Single Ions in Paul Traps

Abstract

The use of cold trapped ions for quantum information processing requires the preparation of linear strings of ions at low temperatures and the coherent manipulation by laser light of the quantum state of individual ions in the string. In our experiment, 40Ca+ ions are trapped in a linear Paul trap, forming crystallized linear strings when laser cooled. These strings are observed by fluorescence detection on the S1/2 - P1/2 dipole transition at 397nm using a photomultiplier and a CCD camera. The narrow S1/2 - D5/2 quadrupole transition at 729nm is used to investigate and manipulate the vibrational motion of the ion in the trap.
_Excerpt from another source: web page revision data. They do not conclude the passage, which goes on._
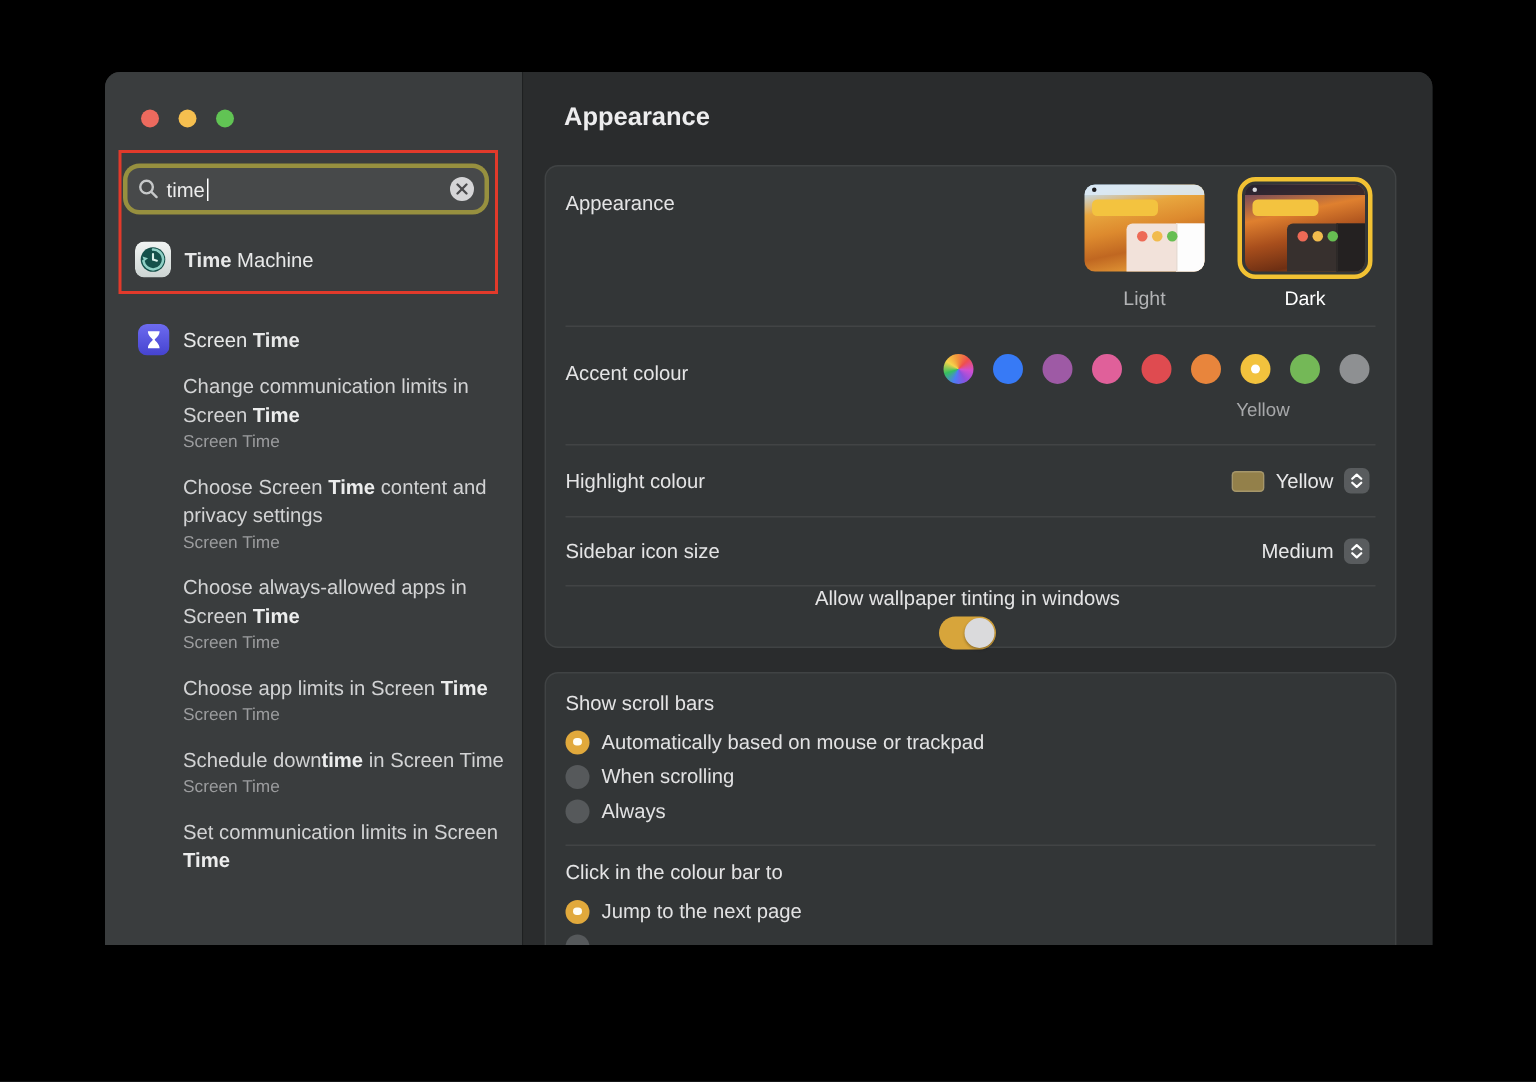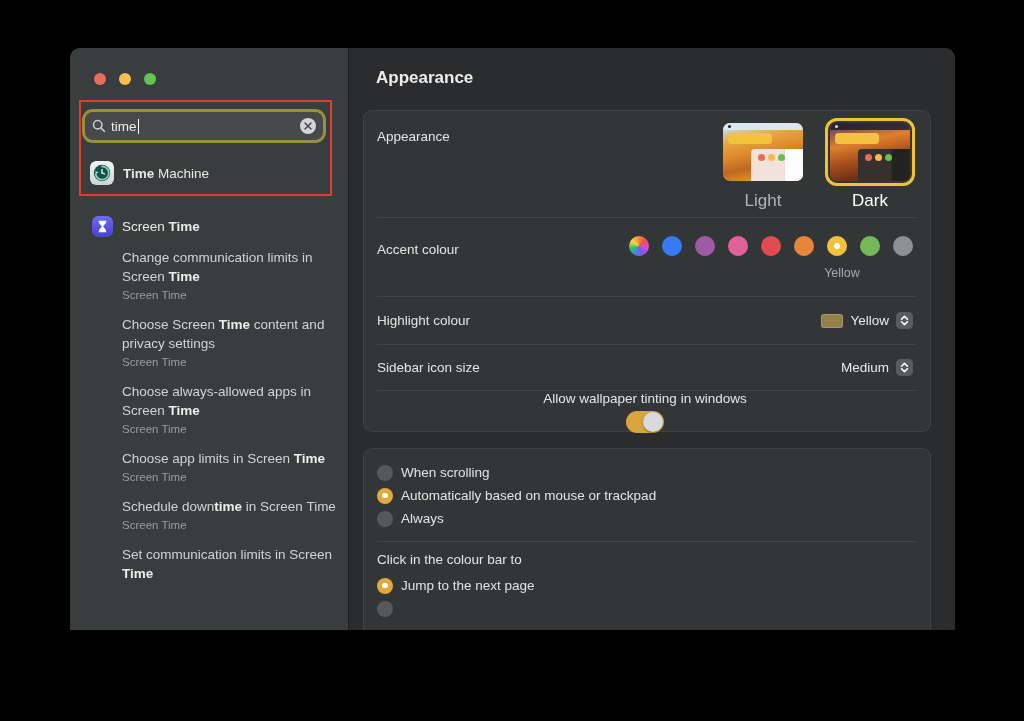--- a/index.html
+++ b/index.html
@@ -58,7 +58,7 @@
   .thumbcol{width:86px;display:flex;flex-direction:column;align-items:center;}
   .thumb{width:80px;height:58px;border-radius:7px;position:relative;overflow:hidden;}
   .thumbcol.selected .thumb{outline:3px solid #f2c233;outline-offset:2px;}
-  .thumblabel{margin-top:10px;font-size:17px;color:#b2b3b5;}
+  .thumblabel{margin-top:10px;font-size:13px;color:#b2b3b5;}
   .thumbcol.selected .thumblabel{color:#fff;font-weight:400;}
   .wp-light{background:linear-gradient(168deg,#9dc1dc 0%,#c6d8e3 9%,#e8a63e 28%,#dd8a2e 48%,#c06721 68%,#e09434 86%,#efb04a 100%);}
   .wp-dark{background:linear-gradient(168deg,#3a3448 0%,#7c4c58 10%,#df802f 34%,#a84e1c 58%,#6e2f13 82%,#c06a21 100%);}

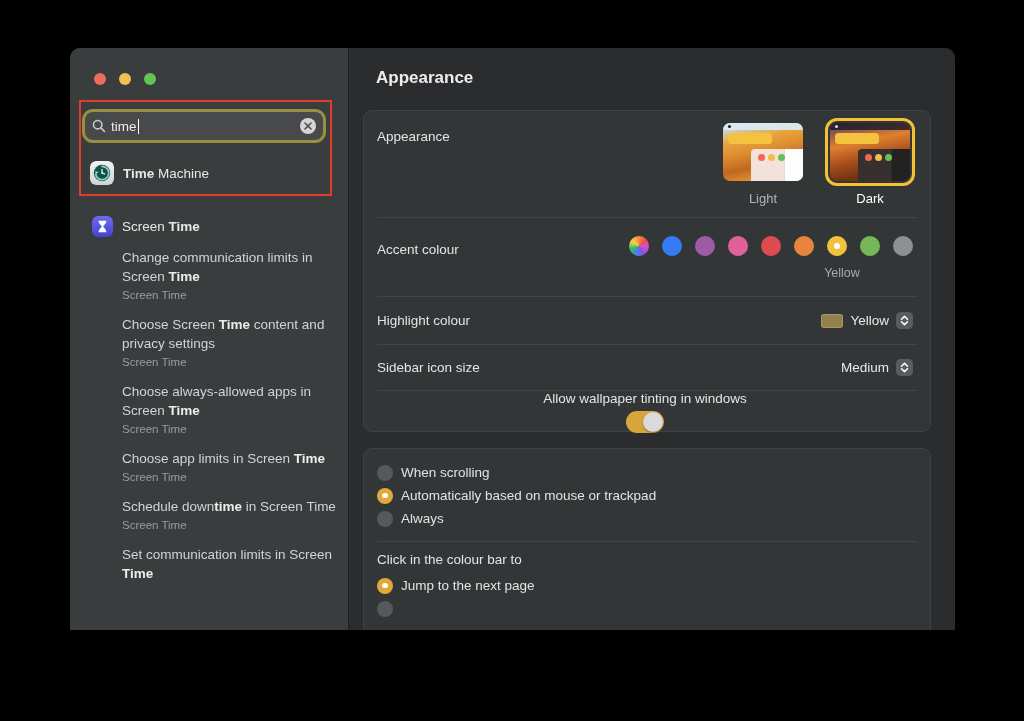--- a/index.html
+++ b/index.html
@@ -293,6 +293,7 @@
     </div>
 
     <div class="card card2">
+      <div class="group-label">Show scroll bars</div>
       <div class="radio-row">
         <span class="radio off"></span>
         <span class="radio-label">When scrolling</span>

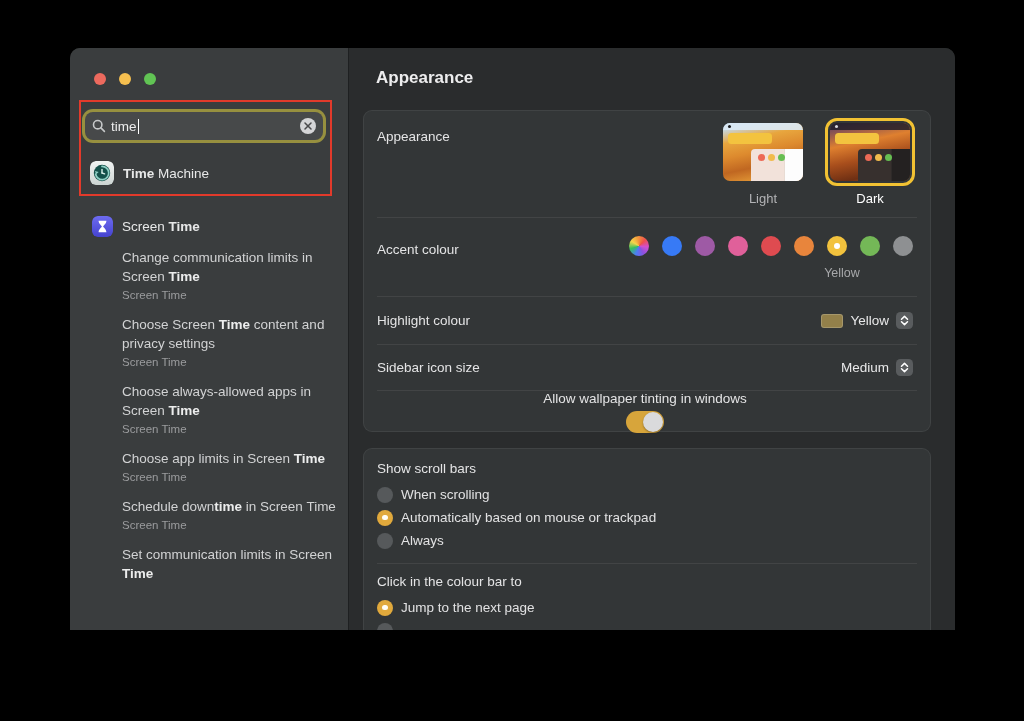--- a/index.html
+++ b/index.html
@@ -295,14 +295,14 @@
     <div class="card card2">
       <div class="group-label">Show scroll bars</div>
       <div class="radio-row">
+        <span class="radio on"></span>
+        <span class="radio-label">Automatically based on mouse or trackpad</span>
+      </div>
+      <div class="radio-row">
         <span class="radio off"></span>
         <span class="radio-label">When scrolling</span>
       </div>
       <div class="radio-row">
-        <span class="radio on"></span>
-        <span class="radio-label">Automatically based on mouse or trackpad</span>
-      </div>
-      <div class="radio-row">
         <span class="radio off"></span>
         <span class="radio-label">Always</span>
       </div>

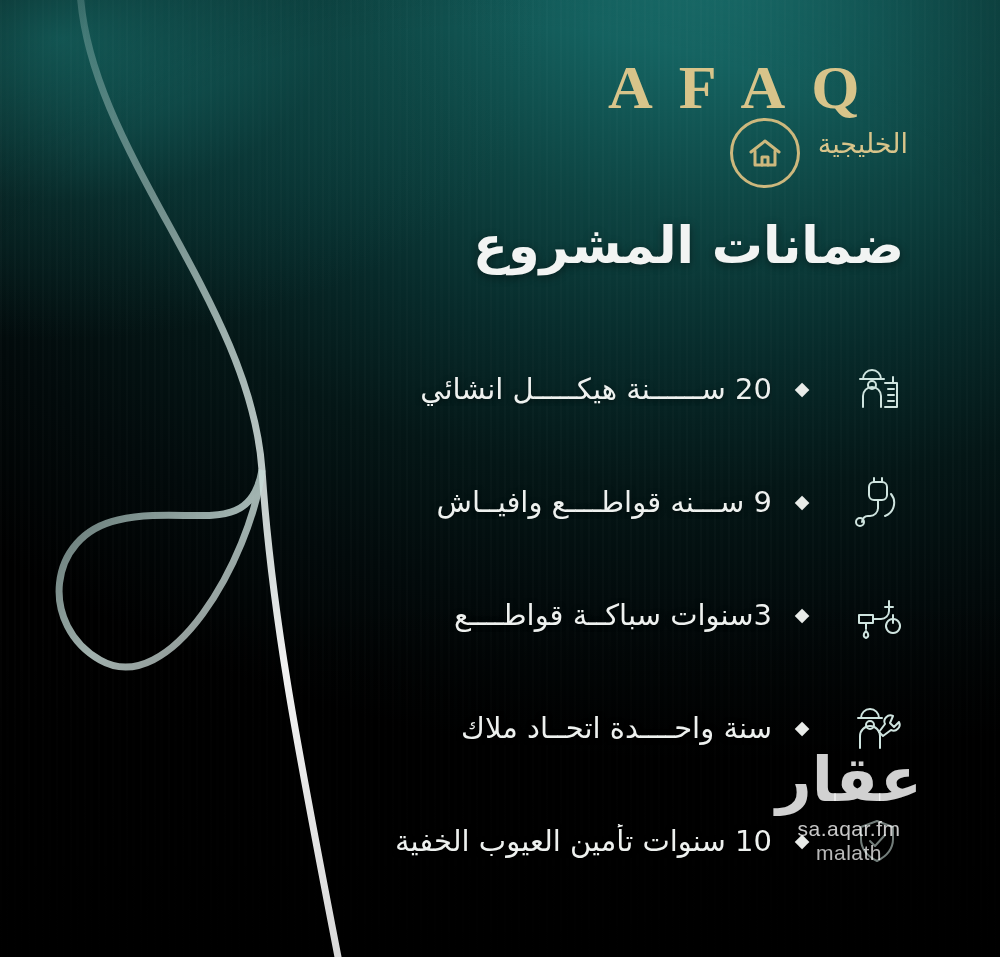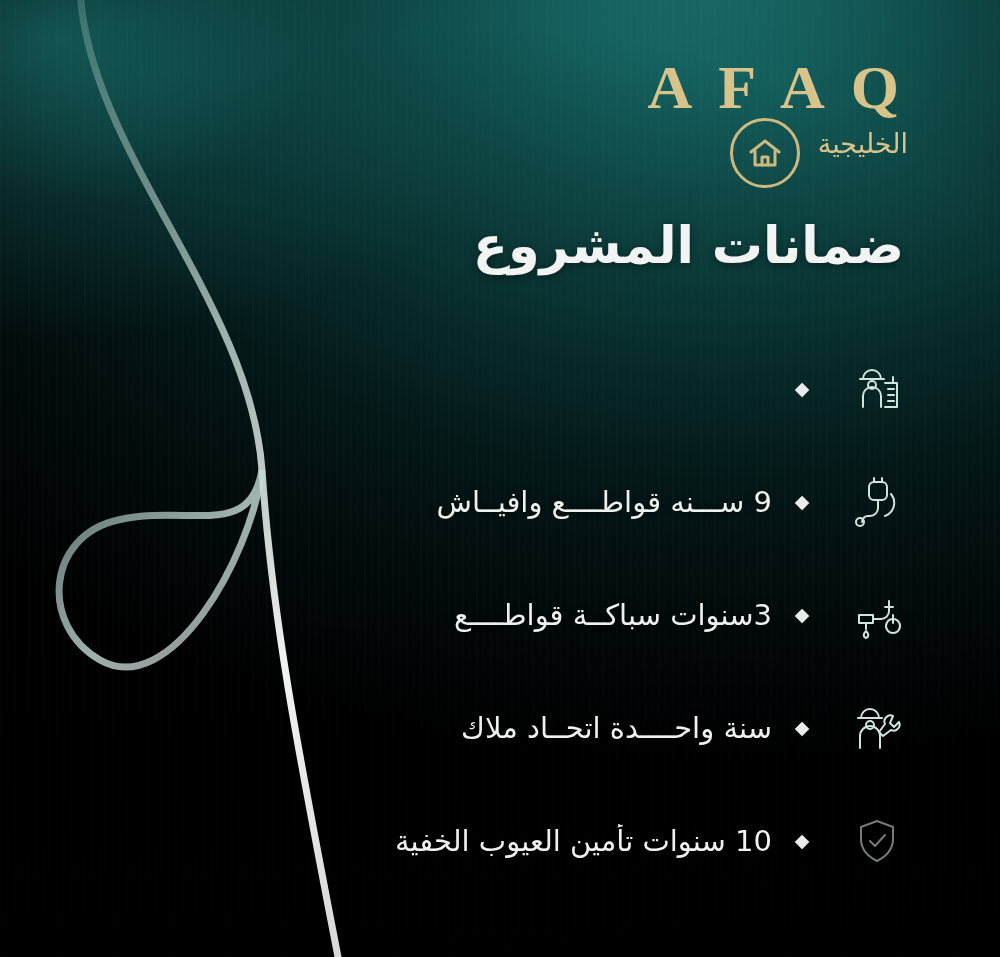--- a/index.html
+++ b/index.html
@@ -94,7 +94,7 @@
     color: #d8c48a;
     line-height: 1;
     white-space: nowrap;
-    text-align: right;
+    text-align: left;
     padding-right: 2px;
   }
   .logo-sub {

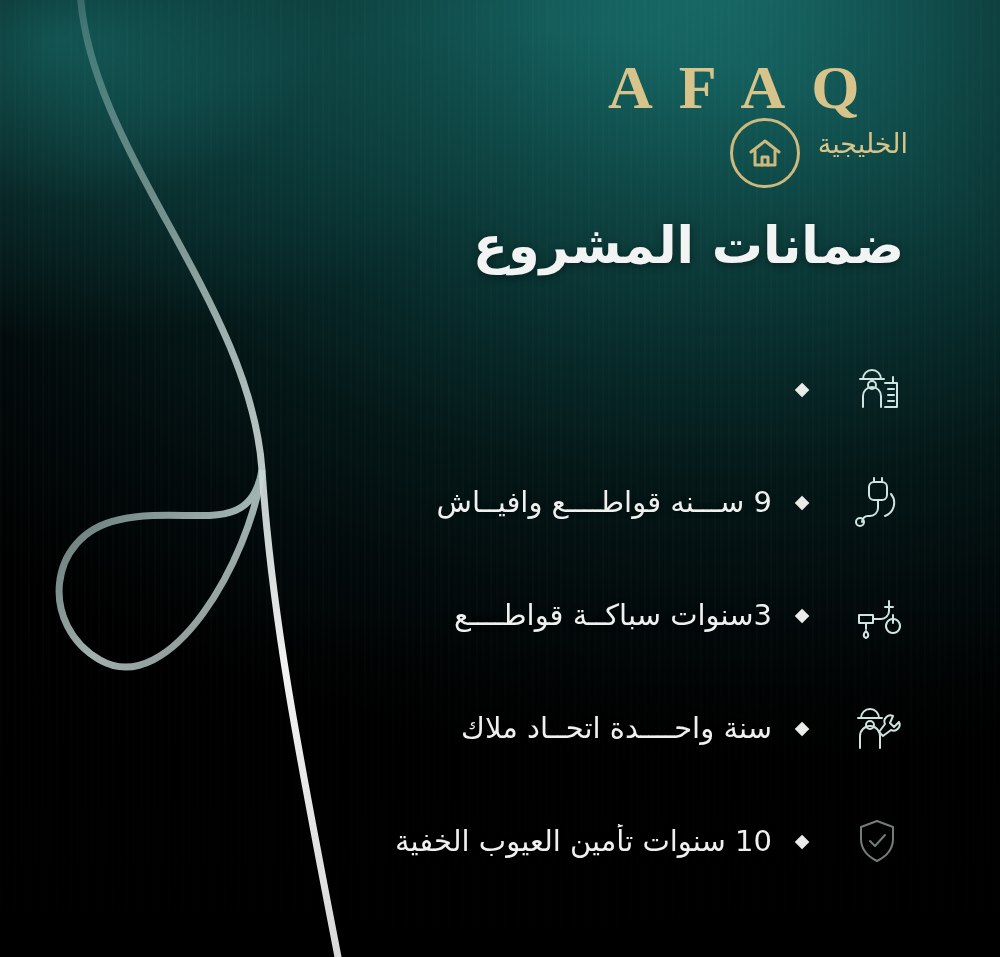--- a/index.html
+++ b/index.html
@@ -278,6 +278,7 @@
         </svg>
       </div>
       <div class="row-bullet">◆</div>
+      <div class="row-text">20 ســــــنة هيكـــــل انشائي</div>
     </div>
 
     <div class="row">

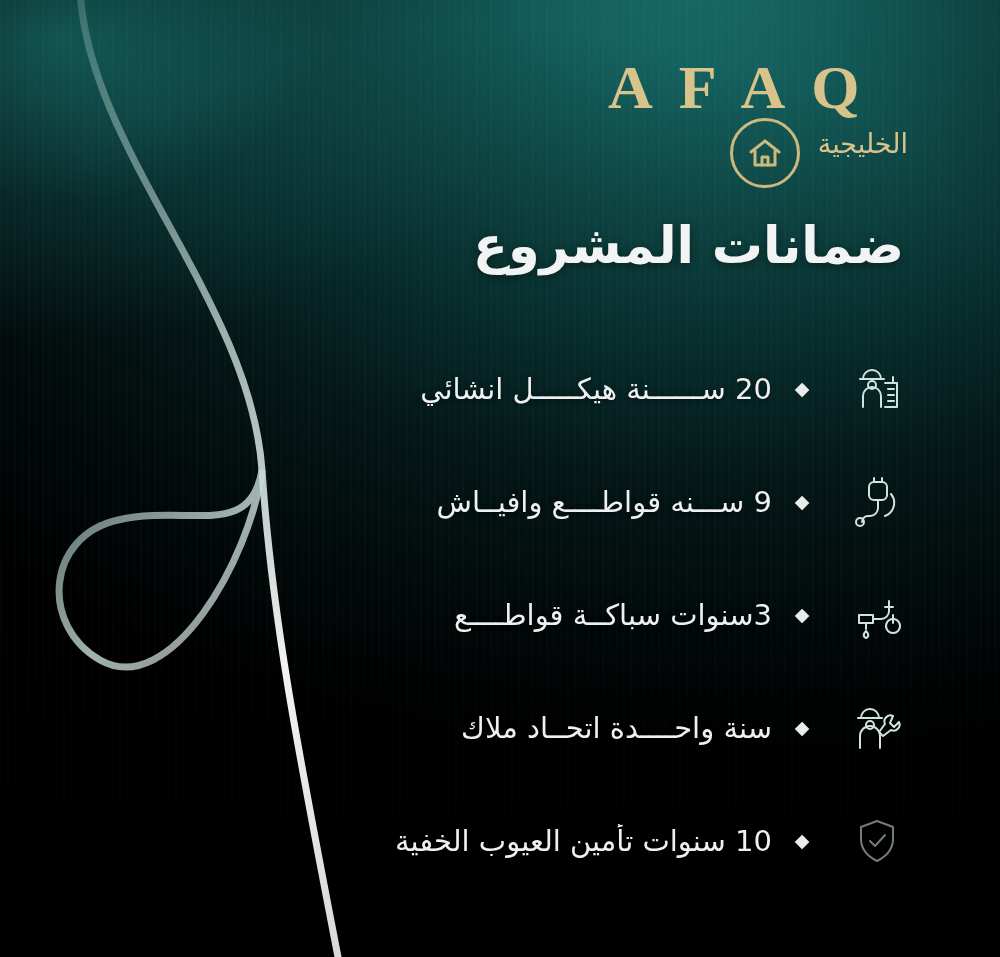--- a/index.html
+++ b/index.html
@@ -339,6 +339,11 @@
 
   </div>
 
+  <div class="watermark">
+    <div class="wm-ar">عقار</div>
+    <div class="wm-en">sa.aqar.fm</div>
+    <div class="wm-en2">malath</div>
+  </div>
 
 </div>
The spectral resolution obtained up to now on this transition is 2 . 10-12, proving long coherence time of the two-level system. Addressing of individual ions in the string is achieved, using a tightly focused laser beam at 729nm, and detected by the observation of quantum jumps from the S1/2 to the D5/2 level. These experimental techniques make ions in a superposition of their S1/2 and D5/2 states suitable as qubits for quantum information processing. The realization of a two-ion quantum gate furthermore requires ground-state cooling of the string. The status of current experiments is reviewed and techniques to achieve ground-state cooling of ion strings are discussed. The application of those techiques including coherent control of the full quantum state of the ion string will lead in future to systematic investigations of decoherence.